Global—Falling international prices would hurt commodity exporters

Surging commodity prices have boosted export receipts and foreign exchange inflows in commodity-dependent economies, most of which are concentrated in Africa and the Middle East (Chart). The run-up has been supported by growing Chinese demand, recovery in global manufacturing and increasing government spending, particularly on infrastructure, that has lifted demand for metals. Additionally, optimism about the global vaccine rollout, low interest rates and global fiscal stimulus have bolstered the economic outlook. Price rises have been broad-based amongst most commodities.

Price gains have not been as large as in previous commodity upswing cycles in the early 2000s and period from early-2002 to mid-2008. A key difference is that China is at a more advanced and less-commodity intensive stage of economic development; indeed, authorities reinforced their focus on investment in green technology and sustainable development in their five-year plan.

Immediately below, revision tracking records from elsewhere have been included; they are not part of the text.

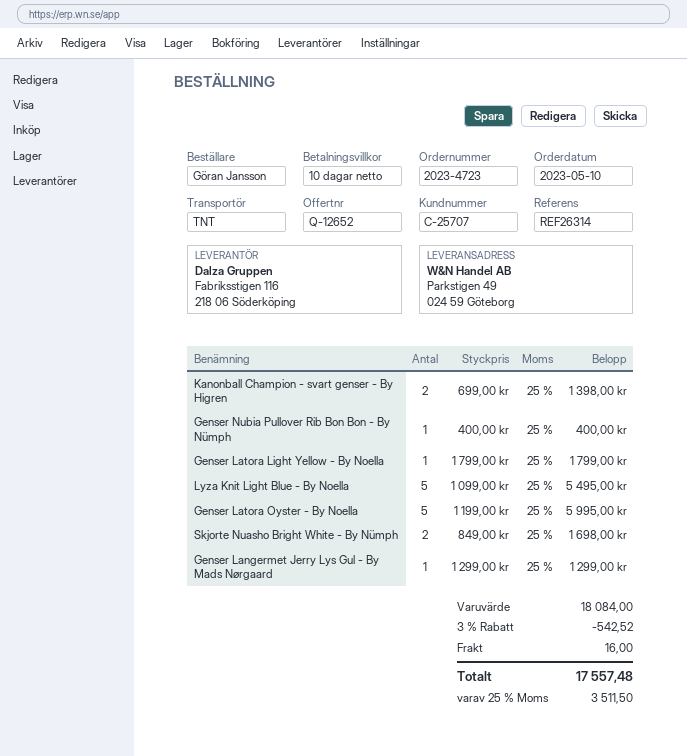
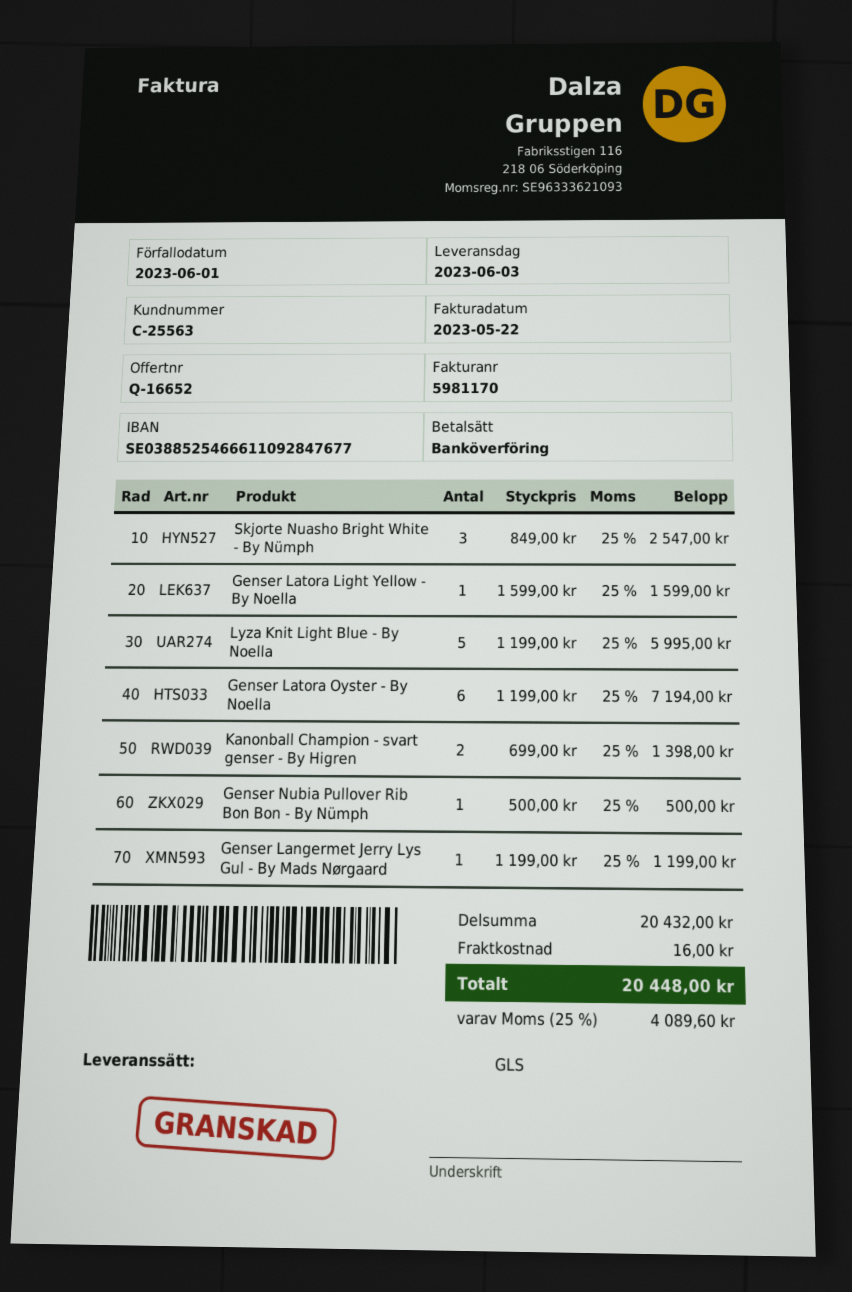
quote number: Q-12652 -> Q-16652
customer number: C-25707 -> C-25563
shipping method: TNT -> GLS
Genser Nubia Pullover Rib Bon Bon - By Nümph: 1 x 400.00 = 400.00 -> 1 x 500.00 = 500.00
Genser Latora Light Yellow - By Noella: 1 x 1799.00 = 1799.00 -> 1 x 1599.00 = 1599.00
Lyza Knit Light Blue - By Noella: 5 x 1099.00 = 5495.00 -> 5 x 1199.00 = 5995.00
Genser Latora Oyster - By Noella: 5 x 1199.00 = 5995.00 -> 6 x 1199.00 = 7194.00
Skjorte Nuasho Bright White - By Nümph: 2 x 849.00 = 1698.00 -> 3 x 849.00 = 2547.00
Genser Langermet Jerry Lys Gul - By Mads Nørgaard: 1 x 1299.00 = 1299.00 -> 1 x 1199.00 = 1199.00
subtotal: 18084.00 -> 20432.00
discount: 3% = 542.52 -> none
tax: 25% = 3511.50 -> 25% = 4089.60
total: 17557.48 -> 20448.00

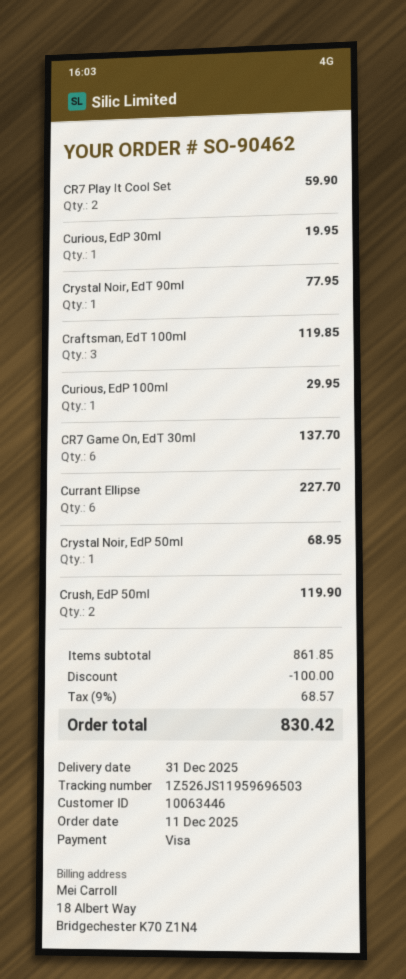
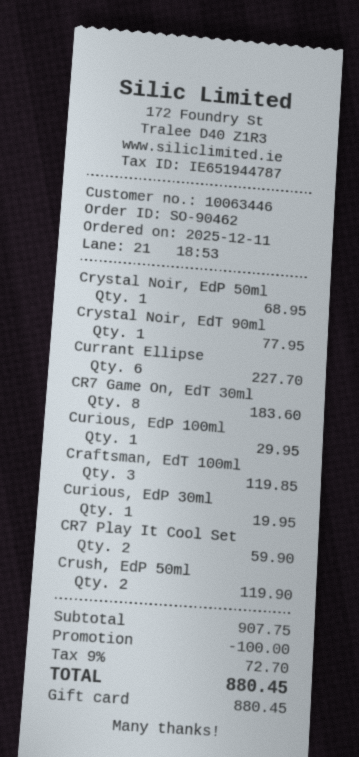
payment method: Visa -> gift card
CR7 Game On, EdT 30ml: 6 for 137.70 -> 8 for 183.60
subtotal: 861.85 -> 907.75
tax: 9% = 68.57 -> 9% = 72.70
total: 830.42 -> 880.45

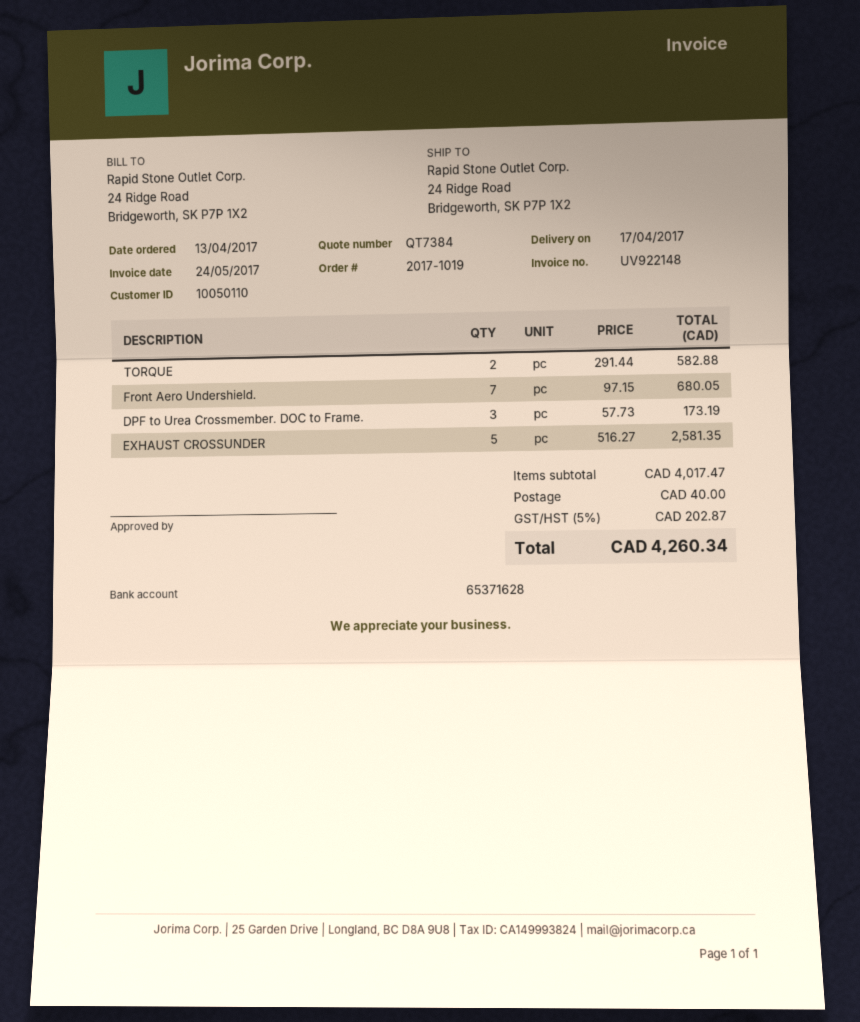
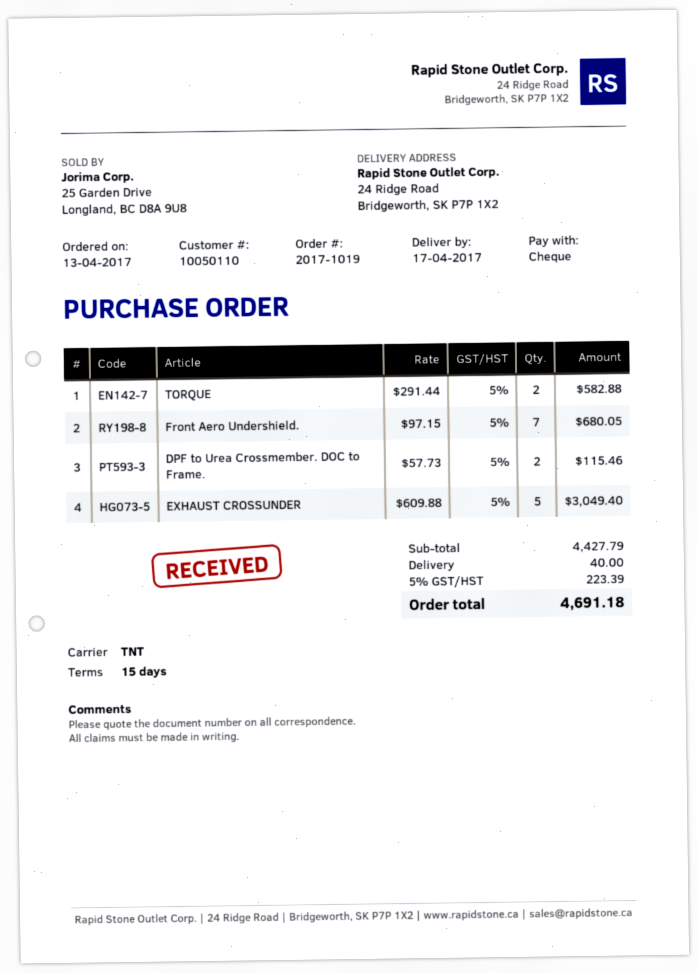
DPF to Urea Crossmember. DOC to Frame.: 3 x 57.73 = 173.19 -> 2 x 57.73 = 115.46
EXHAUST CROSSUNDER: 5 x 516.27 = 2581.35 -> 5 x 609.88 = 3049.40
subtotal: 4017.47 -> 4427.79
tax: 5% = 202.87 -> 5% = 223.39
total: 4260.34 -> 4691.18

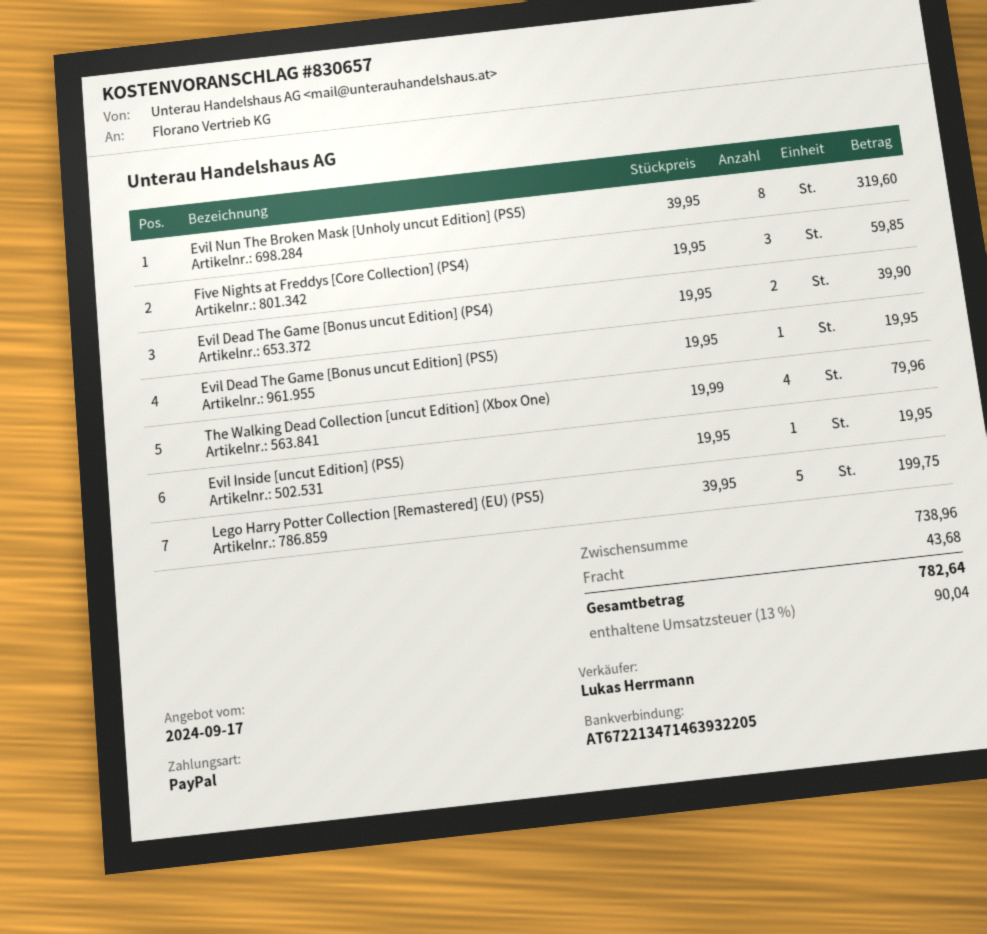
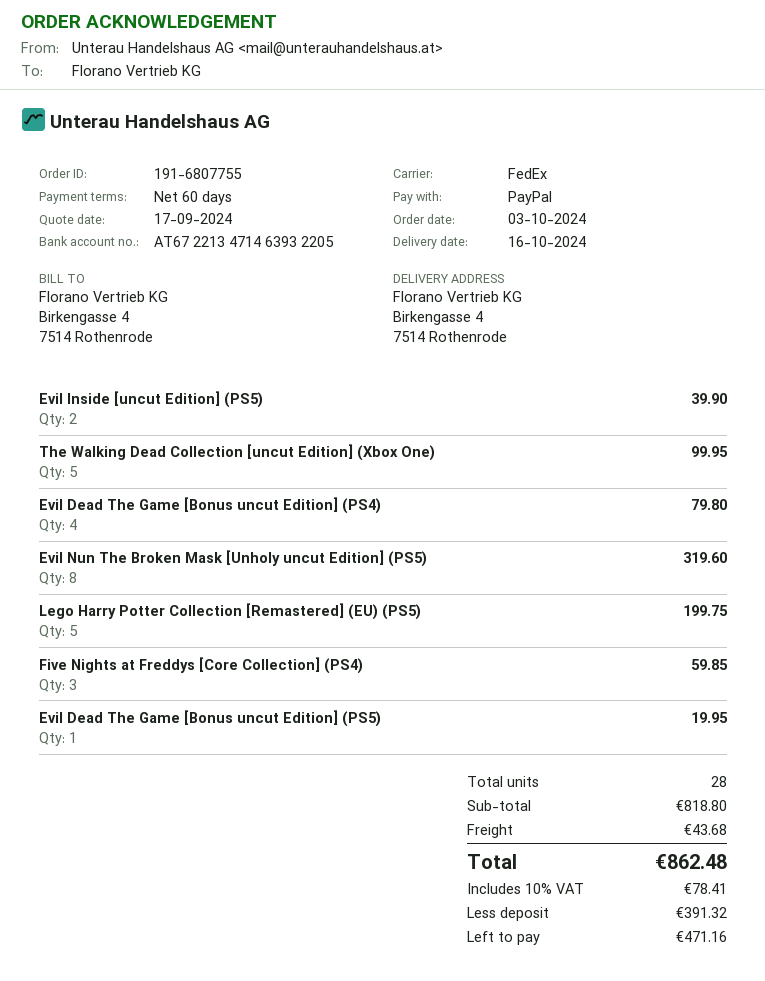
Evil Dead The Game [Bonus uncut Edition] (PS4): 2 for 39.90 -> 4 for 79.80
The Walking Dead Collection [uncut Edition] (Xbox One): 4 for 79.96 -> 5 for 99.95
Evil Inside [uncut Edition] (PS5): 1 for 19.95 -> 2 for 39.90
subtotal: 738.96 -> 818.80
tax: 13% = 90.04 -> 10% = 78.41
total: 782.64 -> 862.48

Still, downside risks to commodity prices are rising. Spot prices for many commodities are now well above 2021 average forecasts from market commentators. However, ongoing progress on vaccine rollout could revive growth in services and weigh on demand for goods, thereby weakening metals demand. The recent OPEC+ decision to continue limiting production is supporting oil prices; but Saudi Arabia has significant supply capacity while the potential re-entry of Iranian oil exports could send energy prices down again.

Lower commodity prices could deprive many major export markets of critical foreign exchange and growth momentum. For instance, UAE and Saudi Arabia (dependent on fuel exports), PNG (dependent on minerals and metal exports), and New Zealand and Brazil (dependent on agricultural exports).